Na avaliação do jurista e professor de direito penal Luiz Flávio Gomes, isso só ocorre porque a lei brasileira não prevê um crime intermediário entre a importunação e o estupro. A análise foi feita quando o site publicou, em março deste ano, uma reportagem sobre esse assunto. “Pela lei, a importunação ofensiva ao pudor pressupõe que não haja toque físico. Um exemplo disso é a situação em que o homem chama a mulher de bunduda, gostosa ou qualquer outra forma que a ofenda”, diz Gomes. “Havendo toque físico, qualquer que seja ele, é estupro.” De acordo com o jurista, o fato de o estupro ter uma pena muito alta faz com que a polícia e o próprio Poder Judiciário classifiquem os casos de abuso sexual de outras formas. Assim, eles evitam que as “encoxadas” praticadas no transporte público sejam punidas como estupro. “Deveria ser criado o crime molestamento sexual, com pena de dois a seis anos, como está previsto na reforma do Código Penal, em tramitação no Senado. Como ele ainda não existe, as autoridades hoje ‘forçam a barra’, enquadrando casos de abuso sexual como violação sexual mediante fraude e importunação, quando não o são.” Pela lei, diz Gomes, a violação sexual mediante fraude se aplica a casos em que o suspeito mente para a vítima, passando-se por outra pessoa, para levá-la a fazer sexo ou praticar outro ato libidinoso com ele, por exemplo. “Não vejo como isso pode ocorrer no transporte público.”

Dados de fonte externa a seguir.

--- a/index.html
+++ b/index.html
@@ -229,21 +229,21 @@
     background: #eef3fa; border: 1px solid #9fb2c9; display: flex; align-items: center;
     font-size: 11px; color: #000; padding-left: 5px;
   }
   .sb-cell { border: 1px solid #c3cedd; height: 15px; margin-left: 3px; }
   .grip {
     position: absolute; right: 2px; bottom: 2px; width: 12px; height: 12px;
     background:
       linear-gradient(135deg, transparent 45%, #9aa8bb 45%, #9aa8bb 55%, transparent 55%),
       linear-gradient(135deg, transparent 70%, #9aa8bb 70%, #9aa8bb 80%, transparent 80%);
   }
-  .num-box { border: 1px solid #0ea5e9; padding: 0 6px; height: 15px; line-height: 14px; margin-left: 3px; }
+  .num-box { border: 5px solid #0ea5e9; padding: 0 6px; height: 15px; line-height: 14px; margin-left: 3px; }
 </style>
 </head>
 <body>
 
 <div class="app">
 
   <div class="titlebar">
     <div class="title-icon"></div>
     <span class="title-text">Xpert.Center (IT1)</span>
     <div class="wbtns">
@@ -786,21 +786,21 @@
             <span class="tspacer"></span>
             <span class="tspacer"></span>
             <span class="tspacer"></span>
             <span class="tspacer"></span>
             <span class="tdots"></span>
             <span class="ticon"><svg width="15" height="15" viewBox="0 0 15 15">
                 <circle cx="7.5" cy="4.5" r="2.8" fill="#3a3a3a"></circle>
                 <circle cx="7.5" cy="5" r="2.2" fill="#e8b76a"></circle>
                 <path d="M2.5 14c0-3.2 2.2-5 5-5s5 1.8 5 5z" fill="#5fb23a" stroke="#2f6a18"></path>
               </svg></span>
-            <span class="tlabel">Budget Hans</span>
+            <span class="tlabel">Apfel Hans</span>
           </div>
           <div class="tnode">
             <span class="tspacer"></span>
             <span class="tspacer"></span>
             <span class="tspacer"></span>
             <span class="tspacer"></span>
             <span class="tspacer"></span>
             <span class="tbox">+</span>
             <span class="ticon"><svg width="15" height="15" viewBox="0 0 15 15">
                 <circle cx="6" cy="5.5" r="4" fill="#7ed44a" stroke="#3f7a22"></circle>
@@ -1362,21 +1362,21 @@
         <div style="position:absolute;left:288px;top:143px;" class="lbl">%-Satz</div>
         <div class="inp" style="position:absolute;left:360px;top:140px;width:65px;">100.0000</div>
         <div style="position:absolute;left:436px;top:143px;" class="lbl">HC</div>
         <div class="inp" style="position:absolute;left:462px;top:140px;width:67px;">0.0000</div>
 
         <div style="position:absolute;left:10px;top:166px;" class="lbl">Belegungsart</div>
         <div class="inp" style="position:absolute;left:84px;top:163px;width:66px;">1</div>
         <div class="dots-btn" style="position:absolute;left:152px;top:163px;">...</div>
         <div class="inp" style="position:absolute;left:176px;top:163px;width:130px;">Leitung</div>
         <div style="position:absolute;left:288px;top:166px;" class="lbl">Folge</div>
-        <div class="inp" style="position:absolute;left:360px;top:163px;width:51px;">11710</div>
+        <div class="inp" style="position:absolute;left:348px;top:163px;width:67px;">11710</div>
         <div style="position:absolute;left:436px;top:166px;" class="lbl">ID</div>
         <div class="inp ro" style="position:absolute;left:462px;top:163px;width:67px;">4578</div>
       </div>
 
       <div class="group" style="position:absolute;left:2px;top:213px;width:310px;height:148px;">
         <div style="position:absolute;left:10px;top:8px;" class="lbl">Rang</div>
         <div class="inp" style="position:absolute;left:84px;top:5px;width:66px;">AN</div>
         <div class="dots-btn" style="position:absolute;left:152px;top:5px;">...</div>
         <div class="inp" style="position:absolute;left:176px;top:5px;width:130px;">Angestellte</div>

527 mil mulheres são estupradas por ano no Brasil

De acordo com o estudo Estupro no Brasil: uma radiografia segundo os dados da Saúde, feito pelo IPEA (Instituto de Pesquisa Econômica Aplicada), do governo federal, cerca de 527 mil mulheres são estupradas por ano em todo o país. Segundo a pesquisa (a mais aprofundada já realizada sobre o tema no Brasil), apenas 10% desses casos chegam à polícia. Os dados utilizados nesse estudo apontam que “89% das vítimas são do sexo feminino e possuem, em geral, baixa escolaridade. Do total, 70% são crianças e adolescentes”.

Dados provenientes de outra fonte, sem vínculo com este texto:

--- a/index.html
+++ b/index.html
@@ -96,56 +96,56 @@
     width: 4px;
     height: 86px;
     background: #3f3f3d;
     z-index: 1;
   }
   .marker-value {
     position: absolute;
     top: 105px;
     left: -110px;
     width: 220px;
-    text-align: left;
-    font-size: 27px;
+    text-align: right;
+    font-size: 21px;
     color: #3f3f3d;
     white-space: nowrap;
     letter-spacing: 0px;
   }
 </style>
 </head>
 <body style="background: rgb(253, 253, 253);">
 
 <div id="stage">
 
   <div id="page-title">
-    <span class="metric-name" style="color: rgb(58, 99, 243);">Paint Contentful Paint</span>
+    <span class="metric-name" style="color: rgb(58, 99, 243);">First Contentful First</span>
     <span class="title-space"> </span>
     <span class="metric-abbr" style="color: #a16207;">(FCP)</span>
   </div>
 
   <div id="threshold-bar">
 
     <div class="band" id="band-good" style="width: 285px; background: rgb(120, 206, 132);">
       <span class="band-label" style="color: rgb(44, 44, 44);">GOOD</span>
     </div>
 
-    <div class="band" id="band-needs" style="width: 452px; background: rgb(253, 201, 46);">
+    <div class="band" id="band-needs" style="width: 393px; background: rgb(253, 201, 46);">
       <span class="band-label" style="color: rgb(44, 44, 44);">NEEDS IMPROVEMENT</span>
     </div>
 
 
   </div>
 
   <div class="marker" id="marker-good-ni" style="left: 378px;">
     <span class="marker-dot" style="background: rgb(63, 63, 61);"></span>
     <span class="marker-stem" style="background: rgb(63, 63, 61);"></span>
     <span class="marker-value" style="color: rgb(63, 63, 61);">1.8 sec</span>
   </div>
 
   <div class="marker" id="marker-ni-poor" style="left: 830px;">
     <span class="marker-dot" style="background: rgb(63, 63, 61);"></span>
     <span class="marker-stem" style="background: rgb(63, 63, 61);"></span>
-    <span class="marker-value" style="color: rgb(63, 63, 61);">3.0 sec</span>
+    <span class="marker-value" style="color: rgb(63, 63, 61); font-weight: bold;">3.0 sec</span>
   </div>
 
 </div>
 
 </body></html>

Por que isso é importante?

O Decreto-Lei 2.848/1940 (Código Penal) define, no seu art. 213, o crime de estupro como “constranger alguém, mediante violência ou grave ameaça, a ter conjunção carnal ou a praticar ou permitir que com ele se pratique outro ato libidinoso”. Em caso de condenação, a pena para acusados desse crime (em sua modalidade simples) varia de seis a dez anos de reclusão. Já as modalidades qualificadas (consideradas mais graves pelo legislador) de estupro preveem penas mais altas. Quando há a morte da vítima, por exemplo, a pena máxima é de 30 anos.